JK: That’s actually been our history. We’ve been detecting C. difficile for almost 20 years now. Every 18 to 24 months, we introduce a new product. So, we’ve had about seven evolutions over the last 20 years. And this, of course, is a major step up. I think Illumigene is a platform that will change the perception of Meridian as being just a little kit company to being a company that is a player with advanced technologies.
MedCity News: What are the major challenges that Meridian Bioscience will face in 2010?
JK: One of the nice things about the business is because it’s built around infectious diseases, it doesn’t ebb and flow because of economic conditions. And in virtually every case, our products help the patient get better faster with the right therapy. So it’s a stable business.
What’s impacting us today is so many companies have tried to go for the high-volume diagnostics. They’re beginning to open their eyes to see our space, which has largely been populated with Meridian and three or four other companies.
The problem is, the technologies these other companies want to bring into our space are extremely expensive. My worry is these companies are going to do stupid things in terms of pricing their products and other taking market share other ways. And it’s going to be disruptive. But this is a fast-moving business, and we can deal with it.
MedCity News: What are the biggest opportunities your company has this year?
JK: One is to increase sales outside the United States. For the first quarter, for example, our international sales were up 17 percent, which was a good number for us. Our international sales increases had been running around 9 or 10 percent. We think we can increase international sales by fine-tuning some of our distributor partnerships. We made some changes in Canada, Australia, Argentina and Israel recently. We’re looking at two other markets.

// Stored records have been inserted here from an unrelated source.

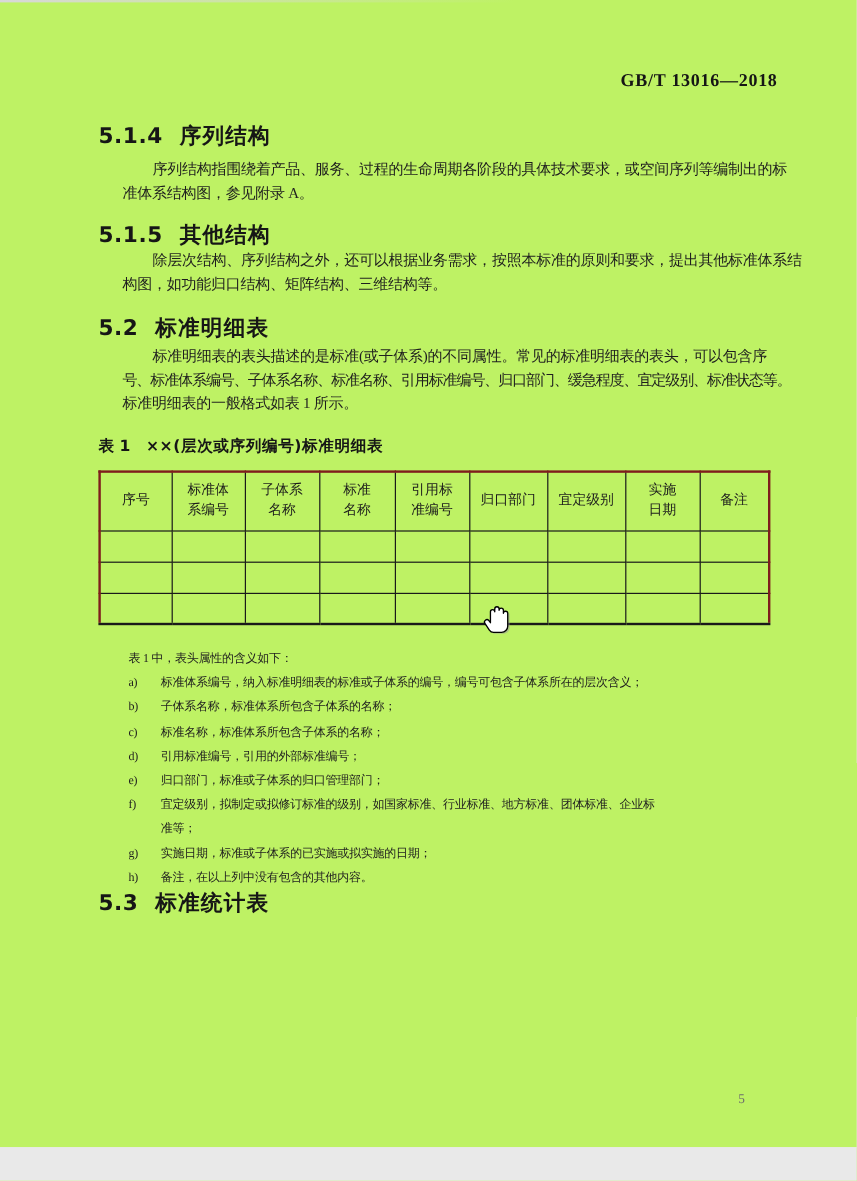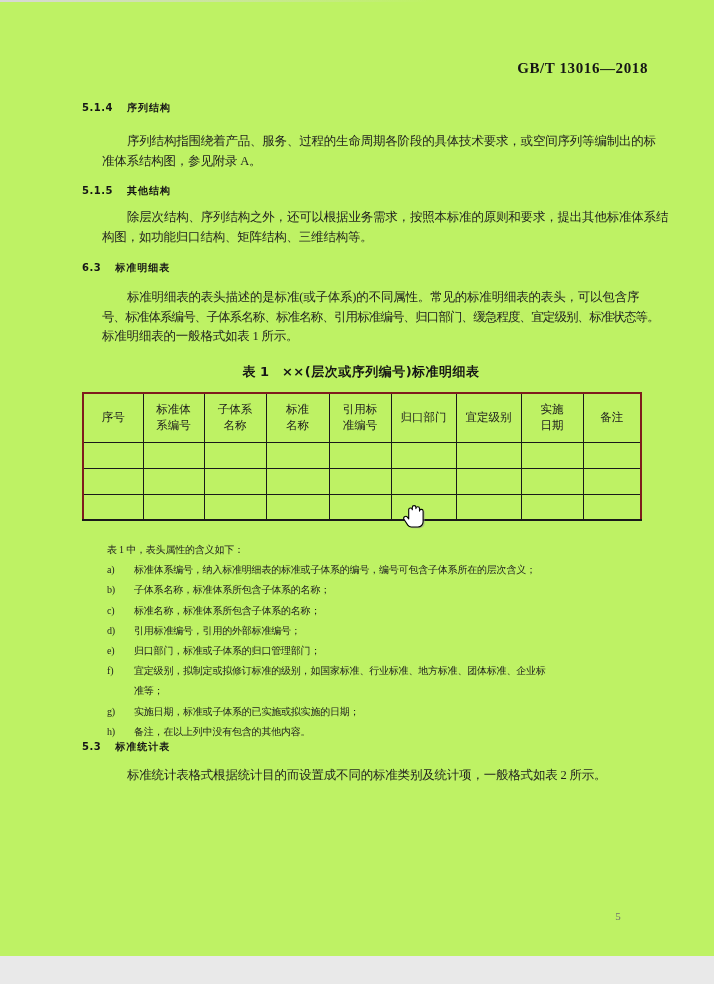--- a/index.html
+++ b/index.html
@@ -13,32 +13,32 @@
     background:linear-gradient(90deg,#d8d8d8,rgba(216,216,216,0)); }
 
   .header-code {
     position:absolute; top:60px; right:66px;
     font-family:"Liberation Serif","DejaVu Serif",serif;
     font-weight:bold; font-size:15px; letter-spacing:0.6px; color:#151515;
   }
 
   .h3 { position:absolute; left:82px;
     font-family:"DejaVu Sans","Liberation Sans",sans-serif;
-    font-weight:bold; font-size:10px; color:#161616; white-space:nowrap; }
+    font-weight:bold; font-size:18px; color:#161616; white-space:nowrap; }
   .h3 .hnum { margin-right:14px; letter-spacing:0.5px; }
   .h3 .htitle { letter-spacing:1px; }
 
   .para { position:absolute; left:82px; width:565px;margin-left:20px; }
   .pl { font-size:12.5px; line-height:19.5px; letter-spacing:-0.2px;
         white-space:nowrap; color:#1e1e1e; }
   .pl.indent { text-indent:25px; }
   .pl.dense { letter-spacing:-0.9px; }
 
   .tcaption { position:absolute; left:82px; width:558px; top:363px;
-    text-align:center; font-family:"DejaVu Sans","Liberation Sans",sans-serif;
+    font-family:"DejaVu Sans","Liberation Sans",sans-serif;
     font-weight:bold; font-size:13px; color:#161616; white-space:nowrap; }
   .tcaption .cap-label { margin-right:13px; }
   .tcaption .cap-title { letter-spacing:0.5px; }
 
   table.t1 { position:absolute; left:82px; top:392px; width:558px;
     border-collapse:collapse; table-layout:fixed;
     border:2px solid #7f1d1d; }
   table.t1 th, table.t1 td { border:1px solid #1a1a1a; }
   table.t1 th {
     height:49px; font-weight:normal; text-align:center; vertical-align:middle;
@@ -79,21 +79,21 @@
 
   <div class="h3" style="top:184px">
     <span class="hnum">5.1.5</span><span class="htitle">其他结构</span>
   </div>
   <div class="para" style="top:208px">
     <div class="pl indent">除层次结构、序列结构之外，还可以根据业务需求，按照本标准的原则和要求，提出其他标准体系结</div>
     <div class="pl">构图，如功能归口结构、矩阵结构、三维结构等。</div>
   </div>
 
   <div class="h3" style="top:261px">
-    <span class="hnum">6.3</span><span class="htitle">标准明细表</span>
+    <span class="hnum">5.2</span><span class="htitle">标准明细表</span>
   </div>
   <div class="para" style="top:288px">
     <div class="pl indent">标准明细表的表头描述的是标准(或子体系)的不同属性。常见的标准明细表的表头，可以包含序</div>
     <div class="pl dense">号、标准体系编号、子体系名称、标准名称、引用标准编号、归口部门、缓急程度、宜定级别、标准状态等。</div>
     <div class="pl">标准明细表的一般格式如表 1 所示。</div>
   </div>
 
   <div class="tcaption">
     <span class="cap-label">表 1</span><span class="cap-title">××(层次或序列编号)标准明细表</span>
   </div>
@@ -174,23 +174,20 @@
     <div class="nl item"><span class="mk">e)</span><span>归口部门，标准或子体系的归口管理部门；</span></div>
     <div class="nl item"><span class="mk">f)</span><span>宜定级别，拟制定或拟修订标准的级别，如国家标准、行业标准、地方标准、团体标准、企业标</span></div>
     <div class="nl cont"><span>准等；</span></div>
     <div class="nl item"><span class="mk">g)</span><span>实施日期，标准或子体系的已实施或拟实施的日期；</span></div>
     <div class="nl item"><span class="mk">h)</span><span>备注，在以上列中没有包含的其他内容。</span></div>
   </div>
 
   <div class="h3" style="top:740px">
     <span class="hnum">5.3</span><span class="htitle">标准统计表</span>
   </div>
-  <div class="para" style="top:766px">
-    <div class="pl indent">标准统计表格式根据统计目的而设置成不同的标准类别及统计项，一般格式如表 2 所示。</div>
-  </div>
 
   <div class="page-num">5</div>
 
   <svg class="cursor" viewBox="0 0 26 30">
     <path d="M10.3 28 C8.9 28 7.6 27.3 6.8 26.1 L3.1 20.5 C2.5 19.6 2.7 18.4 3.5 17.8 C4.4 17.1 5.7 17.3 6.4 18.2 L7.7 19.9 L7.7 10.8 C7.7 9.8 8.5 9 9.5 9 C10.5 9 11.3 9.8 11.3 10.8 L11.3 8.4 C11.3 7.4 12.1 6.6 13.1 6.6 C14.1 6.6 14.9 7.4 14.9 8.4 L14.9 9.6 C14.9 8.6 15.7 7.8 16.7 7.8 C17.7 7.8 18.5 8.6 18.5 9.6 L18.5 12.1 C18.5 11.2 19.3 10.4 20.3 10.4 C21.3 10.4 22.1 11.2 22.1 12.1 L22.1 22.8 C22.1 25.7 19.8 28 16.9 28 Z" transform="translate(1.6,1.2)" fill="#9a9a9a" opacity="0.55"></path>
     <path d="M10.3 28 C8.9 28 7.6 27.3 6.8 26.1 L3.1 20.5 C2.5 19.6 2.7 18.4 3.5 17.8 C4.4 17.1 5.7 17.3 6.4 18.2 L7.7 19.9 L7.7 10.8 C7.7 9.8 8.5 9 9.5 9 C10.5 9 11.3 9.8 11.3 10.8 L11.3 8.4 C11.3 7.4 12.1 6.6 13.1 6.6 C14.1 6.6 14.9 7.4 14.9 8.4 L14.9 9.6 C14.9 8.6 15.7 7.8 16.7 7.8 C17.7 7.8 18.5 8.6 18.5 9.6 L18.5 12.1 C18.5 11.2 19.3 10.4 20.3 10.4 C21.3 10.4 22.1 11.2 22.1 12.1 L22.1 22.8 C22.1 25.7 19.8 28 16.9 28 Z" fill="#ffffff" stroke="#000000" stroke-width="1.1" stroke-linejoin="round"></path>
   </svg>
 </div>
 
 </body></html>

We also have new product lines, like one that tests for the bacteria that causes most stomach ulcers, H. pylori. And food-borne infections like E. coli and Campylobacter are emerging markets for us that are growing very fast.
There is no silver bullet. This year is about balanced opportunities and making sure that we maximize those opportunities.
MedCity News: Your company has zero debt. What gives?
JK: Any time that we’ve raised debt or borrowed money, we’ve paid it off quickly. And that makes us a shopper this year. We are looking for opportunities. But because we’ve got a financially efficient business, we’re not going to buy something and make our shareholders wait three years for the payback. It has to be accretive in the first year.
MedCity News: Is there a certain type of company that you’re looking for?
JK: We’re looking at businesses that we can bolt into our life sciences business. To make it clear, our life science business is one that supplies the biggest automated diagnostic companies like Abbott, Roche, Johnson & Johnson with their essential proteins. So it’s a limited customer market, it’s a highly technical sale, and the more components and biologics you can offer them, the better that business will grow. So, small, private businesses … $5, $10, $15 million in revenue are excellent bolt-ons for us.
And then there are a number of diagnostic opportunities, either carve-outs that are non-strategic for bigger businesses, or a number of smaller [firms], both public and private, that have been wandering for years and could use a good home.